The notebooks in this repository are a case study of the properties listed in Toronto, Ontario, Canada as of 2021, February 08. The model uses data from Airbnb, but also uses geolocation data (MapQuest) and natural language processing though VADER lexicon. The repository is fully open-sourced under the MIT License.
This study was originally submitted by the author as a capstone project to obtain the title of Scientist of Data Scientist at PUC/MG University (Pontíficia Universidade Católica de Minas Gerais, Brazil).
All necessary libraries are shown in the beginning of each notebook. The code was tested with Python 3.9.1 64-bit, but should work with version 3.x.
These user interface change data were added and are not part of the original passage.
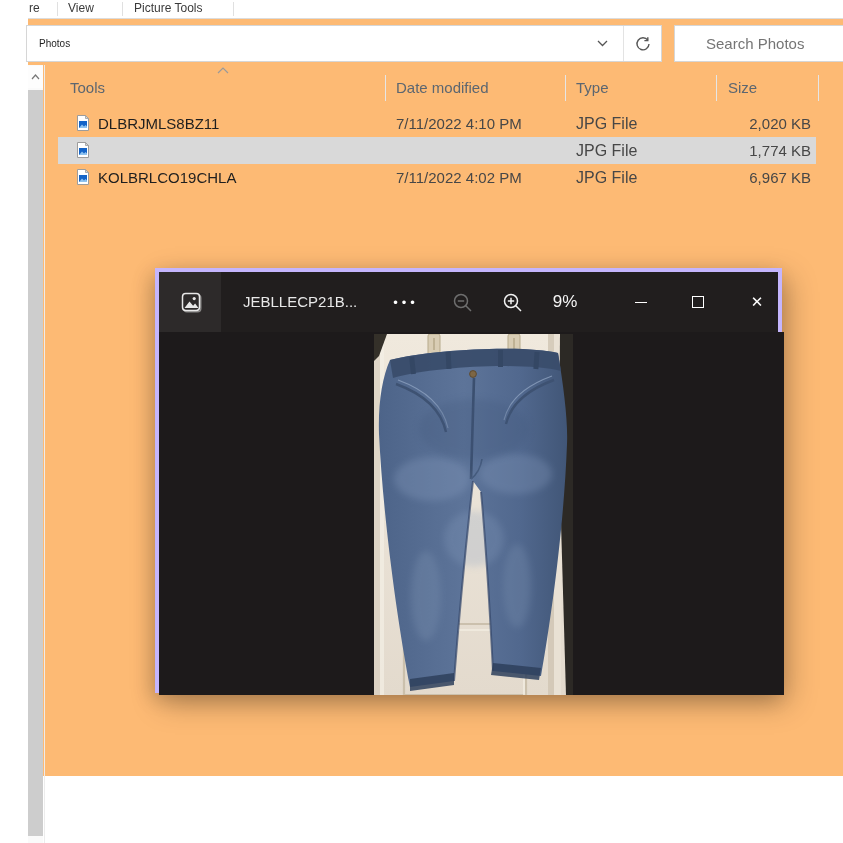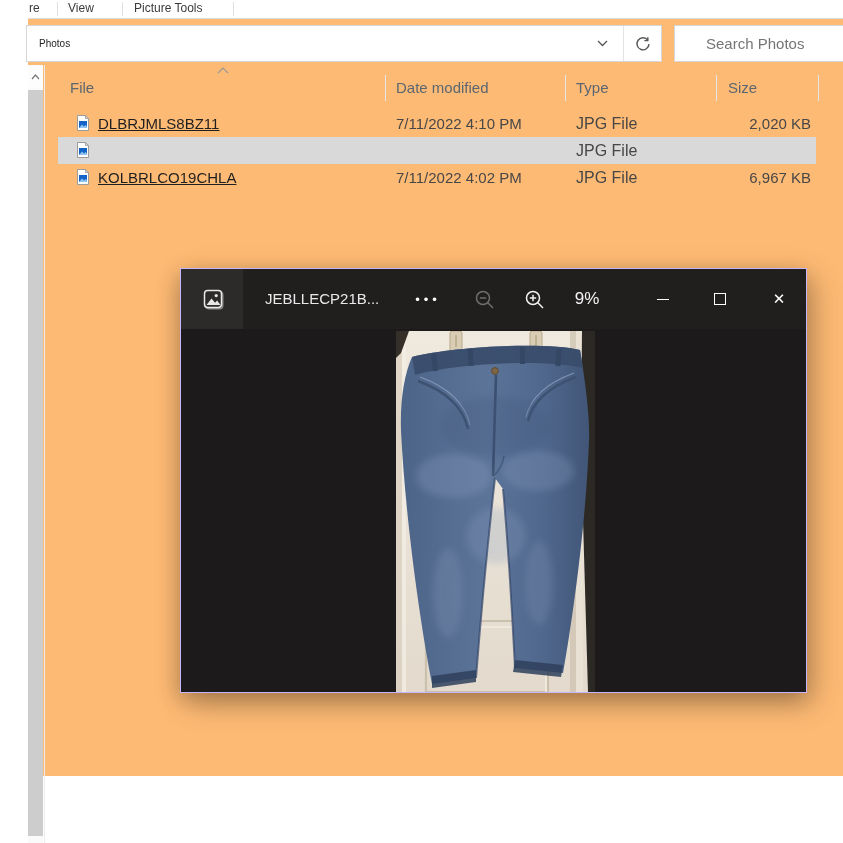"File" span.hdr { text: File -> Tools }
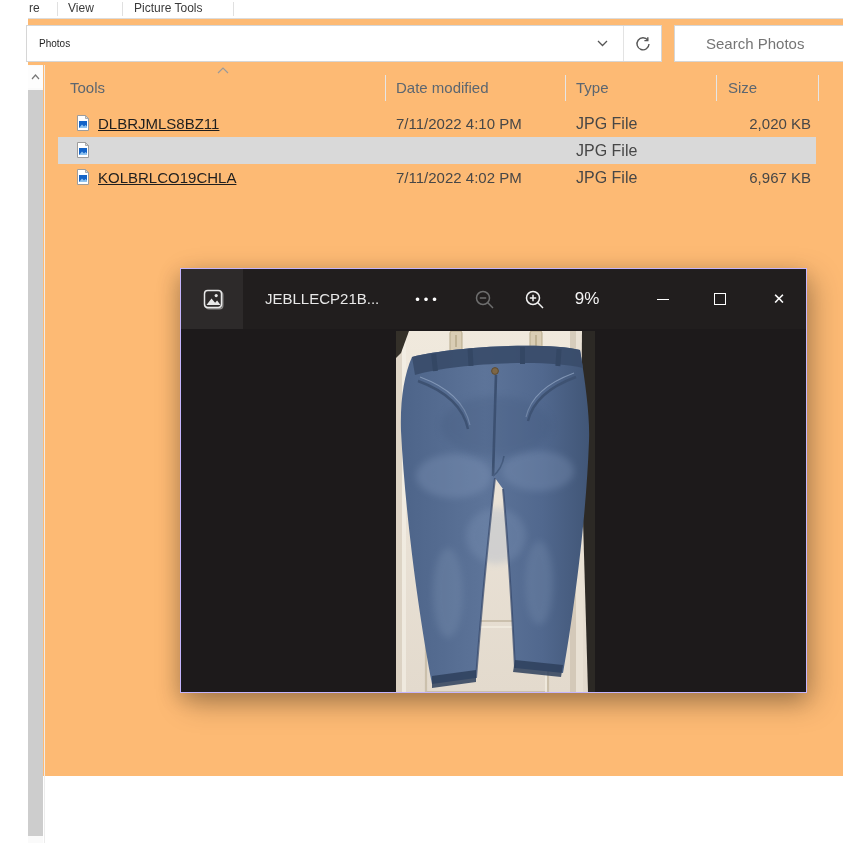"DLBRJMLS8BZ11" .frow .fname { text-decoration: underline -> none }
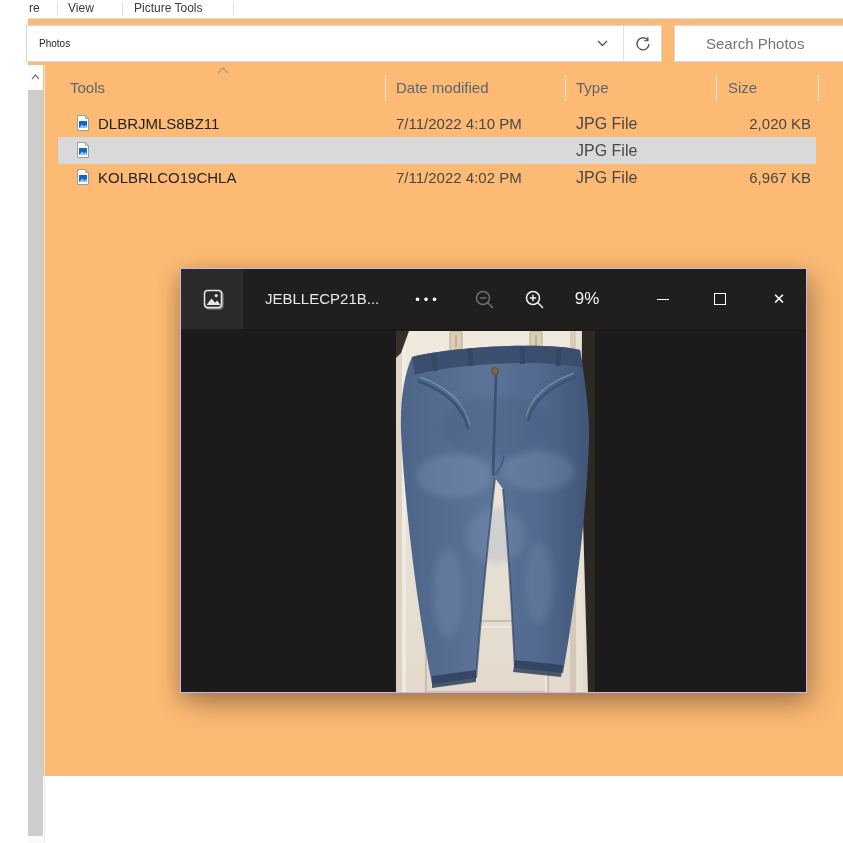"1,774 KB" span.fsize { html: none -> <span>1,774 KB</span> }
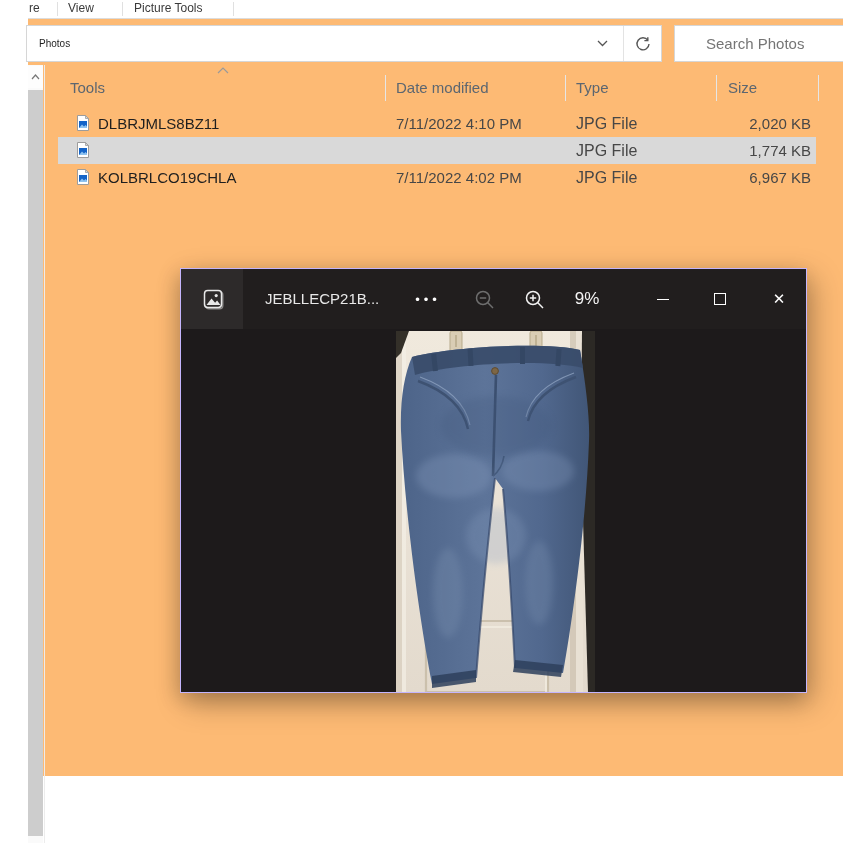"JEBLLECP21B..." .viewer { border: 1px solid #c4b5fd -> 4px solid #c4b5fd; left: 152px -> 127px }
The recommended way to install the libraries is with Pypi, using pip:
> pip install <libraryname>
Before opening an issue, make sure your libraries are updated:
> pip install --upgrade <libraryname>
Either:
-
Clone the repository, which will give you all the data sources used in the original study. Please see Acknowledgements for licensing of each data source information.
-
Use the notebooks, which will download and process all the data, and additionally allow for selecting different dates or regions.
-
download_airbnb.ipynb - First notebook to run. Downloads data from InsideAirbnb.com. If necessary, configure a different region and/or dates here.
-
GEO_process_coordinates.ipynb - Query MapQuest API to obtain geography data about each property longitude-latitude pair. Please note that free accounts are limited to 15k requests/month.
-
NLP_process_descriptions.ipynb and NLP_process_reviews.ipynb - Apply sentiment analysis using VADER lexicon on, respectively, descriptions and reviews text.
-
analysis.ipynb - Requires all notebooks to have been successfully run (or repository to be cloned), and is responsible for all the data cleaning, merging of previously generated data sources, exploratory data analysis (EDA), feature engineering, model creation, training and results.
-
TCC_PUCMG_Report.pdf and TCC_PUCMG_Presentation.pptx - Respectively, the report and presentation of this study. Both in Portuguese (PT-BR). Rest of the repository is in English.
The selected model used Gradient Boosting (XGBoost Library) and had a R² of 0.691 with MSE of 0.125. The notebook had a very extensive data analysis, and contains recommendations for a host that wants to maximize their profit, or a guest that wants to maximize their cost-benefit when renting a place. For the guest example, in Toronto:
- Always rent a place for the exact number of people traveling with you.
- E.g. In general, its cheaper (price per person) to rent a place sized for 3-people while traveling with 3 people than travelling alone and renting a smaller place for one person.
- Properties in the south of Toronto City are more expensive (Particularly in Old Toronto).
- Houses are cheaper than apartments. Hotel rooms seemed to be in between, but they are not numerous enough for this conclusion to be statistically significant.
- Renting Shared rooms is cheaper than renting private rooms which is also cheaper than renting the entire property.
- If possible, always choose listings from Superhosts. Surprisingly, this does not have a significant impact on pricing, and is a good way to get a more guaranteed quality of service.
- Exclude amenities that aren't going to be used.
- E.g. If you do not intend to use the building's Gym, try to get a property without. Other amenities with significant price impact: Dishwasher, TV, Dryer, Pool.
The 'price' variable available in the dataset is, exclusively, the listing price at the moment of collection. This is a problem because Airbnb uses dynamic pricing, and also because it is disconsidering all of historical data. For example, there may be situations where a host started with a lower pricing to rack up many good reviews, and gradually increased pricing to current value. Such cases would not be considered by the model, since historical prices are not available. This is, in the opinion of the author, the biggest difficulty in achieving a higher precision with the model.
- InsideAirbnb.com for open-sourcing under Creative Commons CC0 all the Airbnb data of the listings in toronto and of the reviews as well.
- MapQuest for all the reverse geolocation data through their API. Data is not open source, but their free account allow for up to 15k queries per month.
- C.J. Hutto for developing and open-sourcing under MIT License the VADER lexicon used for sentiment analysis.